Bill Mitchell discusses this just about daily wrt specific issues and he does it globally.

Tom Hickey said...

Anonymous: "Money has been pushed into public sector employees and most other people who interact with these folks are furious that's the case. I'm sure MMTers assumed Walker would be tossed out on his butt. Sorry, you were 100% mistaken."

I think that this is an issue under-analyzed on the left. One of the problems that is being highlighted is that the divide and conquer strategy is working for a reason, and it is the same reason that private sector unions were successfully attacked and marginalized.

Institutions and policies that seem to favor one group over another or others are open to attack unless it can be shown that this somehow benefits everyone.

Notice how the GOP defends its wealth constituency, the ownership class, and a natural target in a democracy made up mostly of not non-wealthy. They are not "owners' but "job creators," "innovators," and "risk-takers," whose activity benefits everyone economically.

The other hand, private sector unions can be pitted against public based on unequal distribution, and unions in general against non-union workers and other voters, especially the elderly who fear inflation and taxes cutting into fixed income, so hate wage increases.

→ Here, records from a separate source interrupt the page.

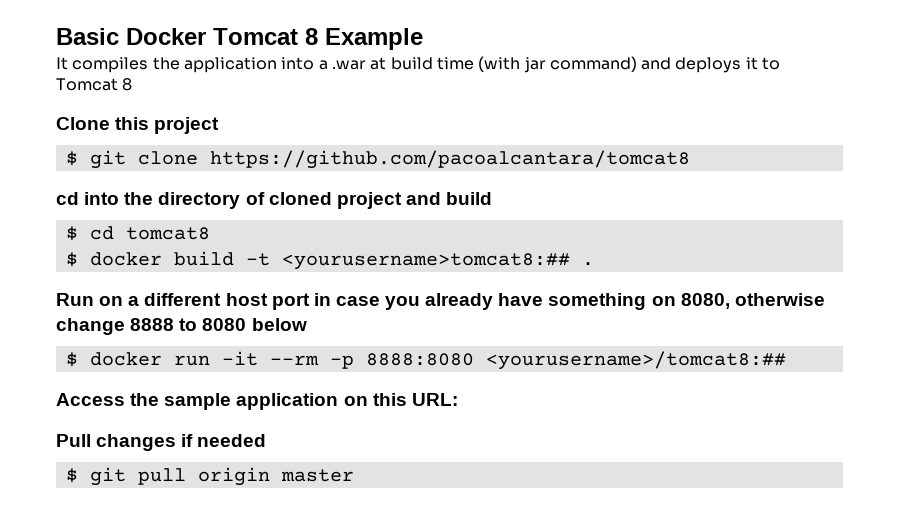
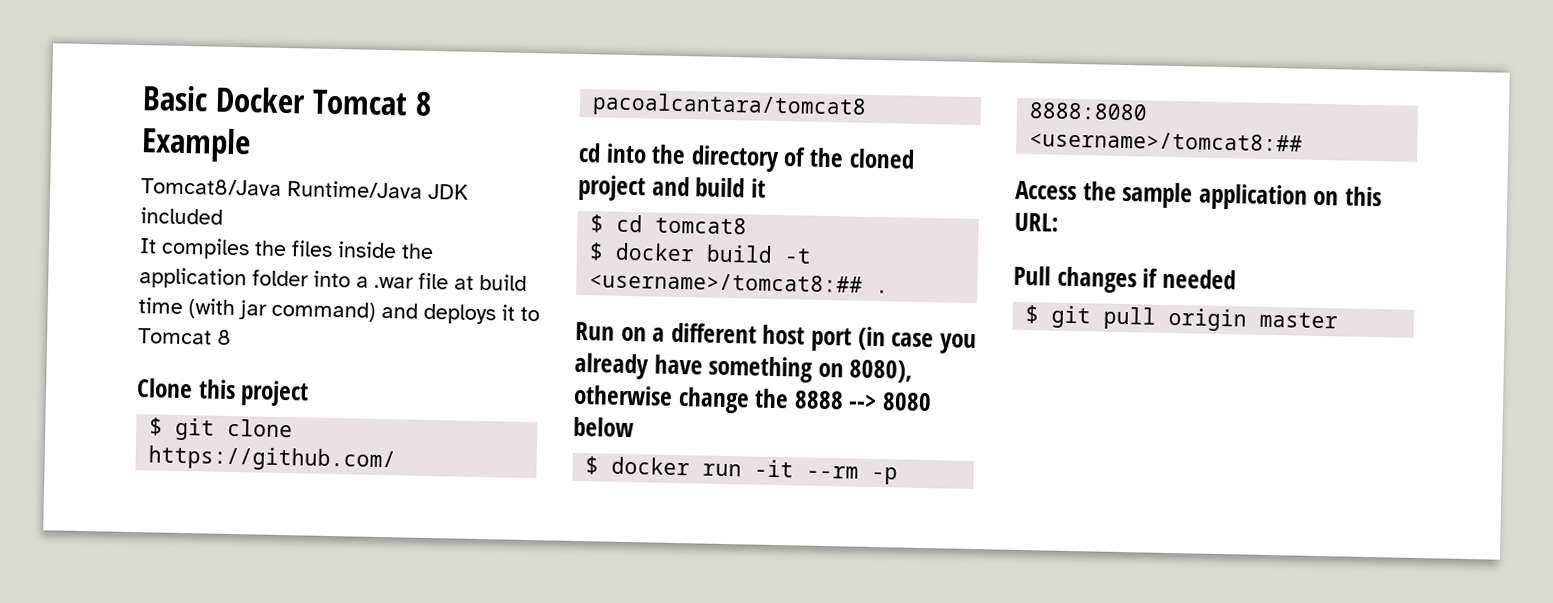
(423, 39) none -> [141,178,469,200] [140,207,223,225] // Tomcat8/Java Runtime/Java JDK included
[183,57,277,73] application -> [291,240,434,260] [139,267,309,290] files inside the application folder
(366, 65) none -> [418,272,449,290] file
(265, 198) none -> [809,147,845,168] the
(493, 198) none -> [750,178,766,198] it
[281,253,570,270] <yourusername>tomcat8:## -> [589,271,864,293] <username>/tomcat8:##
[313,293,331,306] in -> [857,326,886,351] (in
[680,293,730,309] 8080, -> [849,359,914,383] 8080),
[130,318,198,331] 8888 to -> [754,388,878,411] the 8888 -->
[485,351,786,370] <yourusername>/tomcat8:## -> [1029,130,1304,152] <username>/tomcat8:##

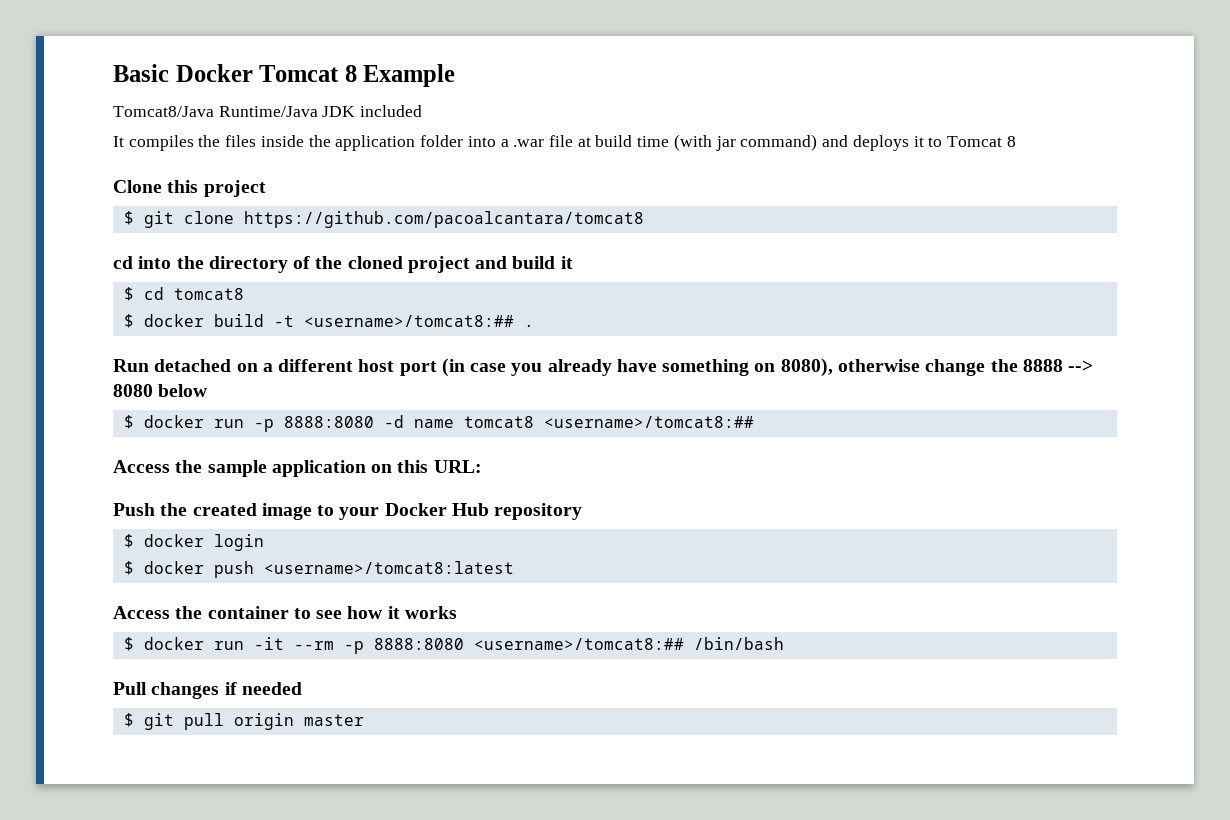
(615, 331) none -> [154,359,232,372] detached
[754,459,899,485] [1029,102,1149,121] -it --rm -p 8888:8080 -> [253,415,534,432] -p 8888:8080 -d name tomcat8
(1059, 222) none -> [113,503,583,520] [123,534,264,551] [123,561,514,578] [113,606,457,619] [123,637,784,654] // Push the created image to your Docker Hub repository // $ docker login // $ docker push <username>/tomcat8:latest // Access the container to see how it works // $ docker run -it --rm -p 8888:8080 <username>/tomcat8:## /bin/bash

In other words, in the framing, class and sub-classes, oops, I means groups and sub-groups, and also institutional arrangements.

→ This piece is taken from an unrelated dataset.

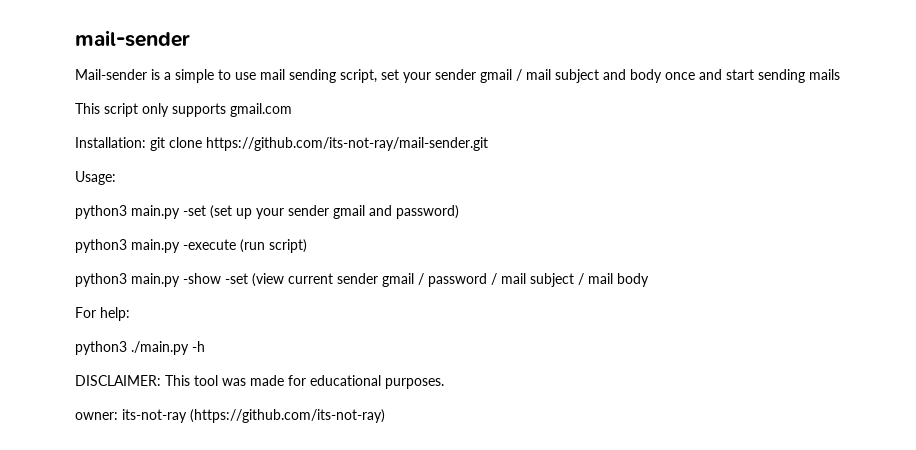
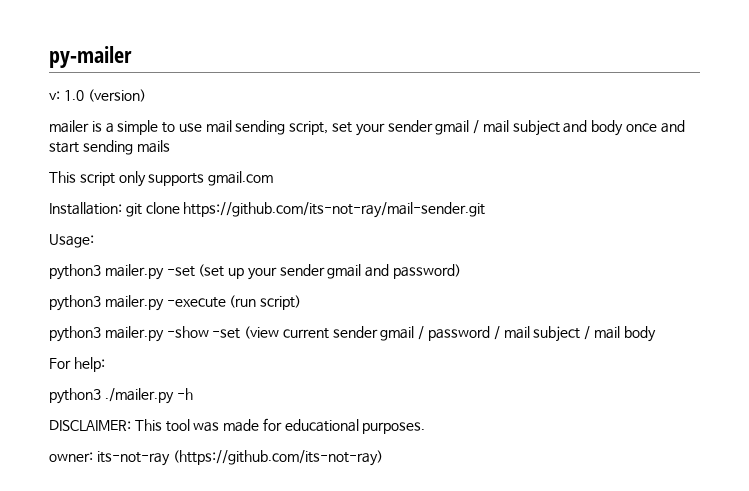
[75,30,190,47] [75,69,147,80] mail-sender // Mail-sender -> [49,46,132,68] [49,89,146,102] [49,120,89,133] py-mailer // v: 1.0 (version) // mailer
[131,205,180,219] main.py -> [104,264,164,280] mailer.py
[131,239,180,253] main.py -> [104,295,164,311] mailer.py
[131,273,180,287] main.py -> [104,326,164,342] mailer.py
[131,341,189,355] ./main.py -> [104,388,174,404] ./mailer.py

Until the left wises up, they will continue to get rolled by the right until the inevitable collapse that occurs every 80 or so years, after which there is a reset. The collapse is still in the unfolding.

Anonymous said...

@Salsabob

I agree with your general sentiment. However, the problem you have identified is IMO more related to creating a transparent & accountable political system.

As far as I'm aware there is no field of human thought that formally discusses the merits of different forms of 'spending-systems'. By 'spending-system' I mean the processes related to deciding how state money is spent. How politicians are chosen, how politicians are held accountable, how state organizations distribute funds, how state organizations are held accountable, etc.

This is a whole field waiting to be explored. But IMO it is a bit much to expect MMTers to be taking this into account.

Shaun H.

Matt Franko said...

wrt Democrat Party chaos, Bill Clinton is right now undermining any attempts to draw lines along the demarcations Tom identifies above.

Clinton is going around bragging about how he delivered the surpluses and extolling the virtues of Private Equity.

This is subversive to what I would think would be Progressive Policy proposals of "the left". May lead to low voter turnout on the Dem side.

Resp,

Tom Hickey said...

Bill Clinton is a New Democrat who bought in Rubinomics. Progressives regard hm a shill for the elite. They also saw HRC is a proxy candidate and supported Obama in order to head off her otherwise inevitable nomination.

That worked out exactly opposite of expectations, which was clearly as son as "O-bumer" appointed Rahm Emanuel COS and Rubin's protegé Larry Summers as CEA. Hopes for any real change were dashed at that early point. So don't expect a big Democratic turnout this November. Conversely, the anti-Obama sentiment on the right will result in a huge turnout for the GOP unless Ron Paul breaks ranks, which is unlikely, IMHO. As of now, plan on a Romney administration that may very well control Congress, too.

This will result in a huge victory for the financial sector and military-industrial complex, and an attempted expansion of empire globally. It will also result in a solidification of a right-oriented judiciary on virtually all levels, and inevitable gains for social conservatives as the spoils are divided.

The obvious result for the left will be even greater polarization, and a battle for control of the Democratic Party, as liberals and progressives unite to oust conservatives and moderate that cooperate with them.